▸ TASK BRIEF
Going down the data below, set down exactly the line with "(548, 284) none -> (1184, 244) //" and each line after it through the line with "[911,798,954,813] para ->"; no other lines.

=== DATA FOR PROCESSING ===

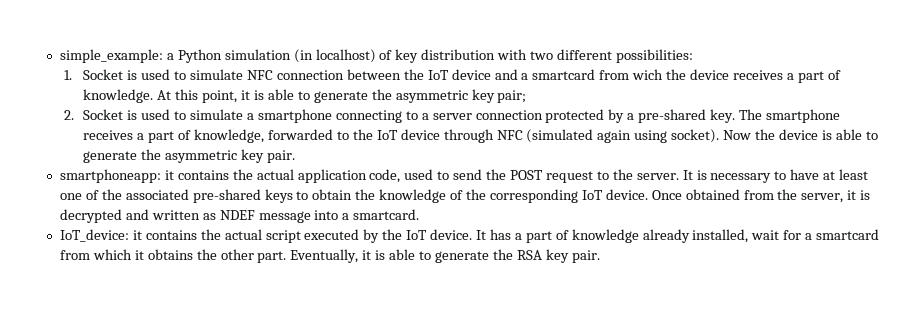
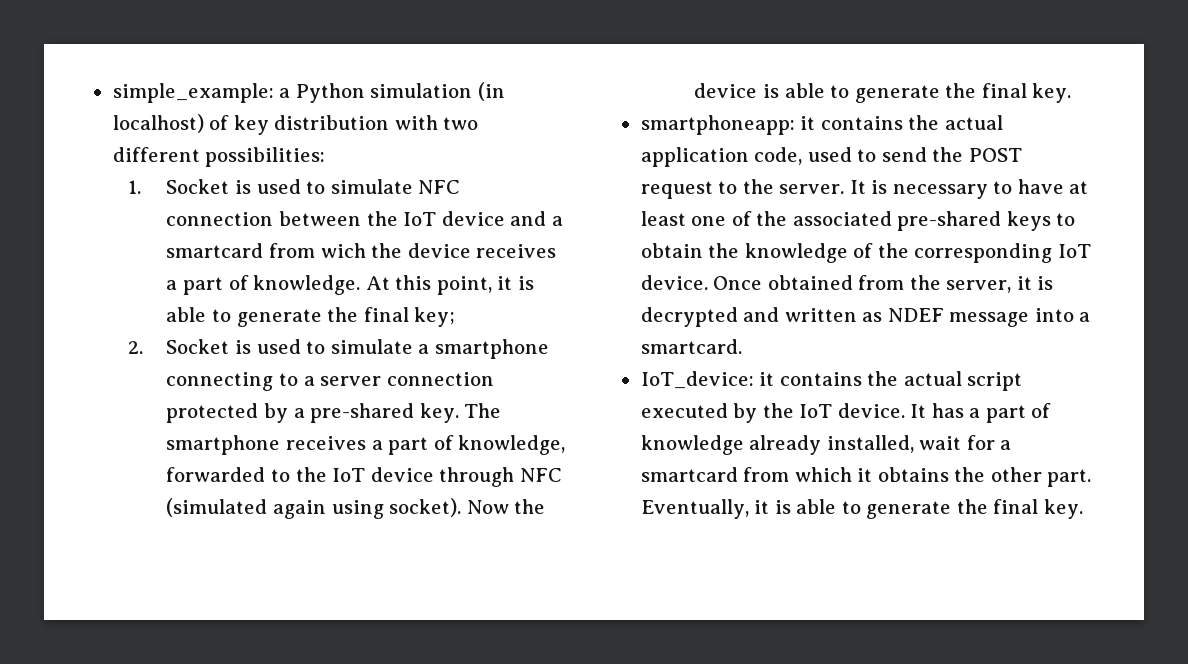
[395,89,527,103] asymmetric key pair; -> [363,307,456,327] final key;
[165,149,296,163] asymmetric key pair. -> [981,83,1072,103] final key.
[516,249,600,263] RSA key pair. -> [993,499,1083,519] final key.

===
=== DATA FOR PROCESSING ===

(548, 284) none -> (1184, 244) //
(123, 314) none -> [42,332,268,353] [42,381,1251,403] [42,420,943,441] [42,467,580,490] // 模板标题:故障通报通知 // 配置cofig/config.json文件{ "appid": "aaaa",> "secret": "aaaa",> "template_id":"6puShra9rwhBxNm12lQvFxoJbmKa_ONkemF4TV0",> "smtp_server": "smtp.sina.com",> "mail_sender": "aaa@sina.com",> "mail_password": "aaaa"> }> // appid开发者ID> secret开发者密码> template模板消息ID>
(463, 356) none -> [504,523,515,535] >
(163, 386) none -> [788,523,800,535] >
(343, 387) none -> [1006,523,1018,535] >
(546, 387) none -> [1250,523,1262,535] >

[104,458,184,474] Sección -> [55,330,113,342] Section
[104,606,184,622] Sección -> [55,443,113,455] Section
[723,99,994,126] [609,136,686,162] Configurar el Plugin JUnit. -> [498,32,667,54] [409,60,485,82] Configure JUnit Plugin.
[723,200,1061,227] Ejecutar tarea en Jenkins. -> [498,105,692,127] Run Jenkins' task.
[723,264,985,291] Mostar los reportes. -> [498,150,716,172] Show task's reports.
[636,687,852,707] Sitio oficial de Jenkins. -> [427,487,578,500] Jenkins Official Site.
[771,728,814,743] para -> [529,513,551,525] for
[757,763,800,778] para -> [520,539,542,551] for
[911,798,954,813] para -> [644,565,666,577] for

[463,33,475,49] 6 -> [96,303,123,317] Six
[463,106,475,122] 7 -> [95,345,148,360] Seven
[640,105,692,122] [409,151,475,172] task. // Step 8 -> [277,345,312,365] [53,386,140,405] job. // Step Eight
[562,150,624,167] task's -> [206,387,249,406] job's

===

▸ TASK ANSWER
(548, 284) none -> (1184, 244) //
(123, 314) none -> [42,332,268,353] [42,381,1251,403] [42,420,943,441] [42,467,580,490] // 模板标题:故障通报通知 // 配置cofig/config.json文件{ "appid": "aaaa",> "secret": "aaaa",> "template_id":"6puShra9rwhBxNm12lQvFxoJbmKa_ONkemF4TV0",> "smtp_server": "smtp.sina.com",> "mail_sender": "aaa@sina.com",> "mail_password": "aaaa"> }> // appid开发者ID> secret开发者密码> template模板消息ID>
(463, 356) none -> [504,523,515,535] >
(163, 386) none -> [788,523,800,535] >
(343, 387) none -> [1006,523,1018,535] >
(546, 387) none -> [1250,523,1262,535] >

[104,458,184,474] Sección -> [55,330,113,342] Section
[104,606,184,622] Sección -> [55,443,113,455] Section
[723,99,994,126] [609,136,686,162] Configurar el Plugin JUnit. -> [498,32,667,54] [409,60,485,82] Configure JUnit Plugin.
[723,200,1061,227] Ejecutar tarea en Jenkins. -> [498,105,692,127] Run Jenkins' task.
[723,264,985,291] Mostar los reportes. -> [498,150,716,172] Show task's reports.
[636,687,852,707] Sitio oficial de Jenkins. -> [427,487,578,500] Jenkins Official Site.
[771,728,814,743] para -> [529,513,551,525] for
[757,763,800,778] para -> [520,539,542,551] for
[911,798,954,813] para -> [644,565,666,577] for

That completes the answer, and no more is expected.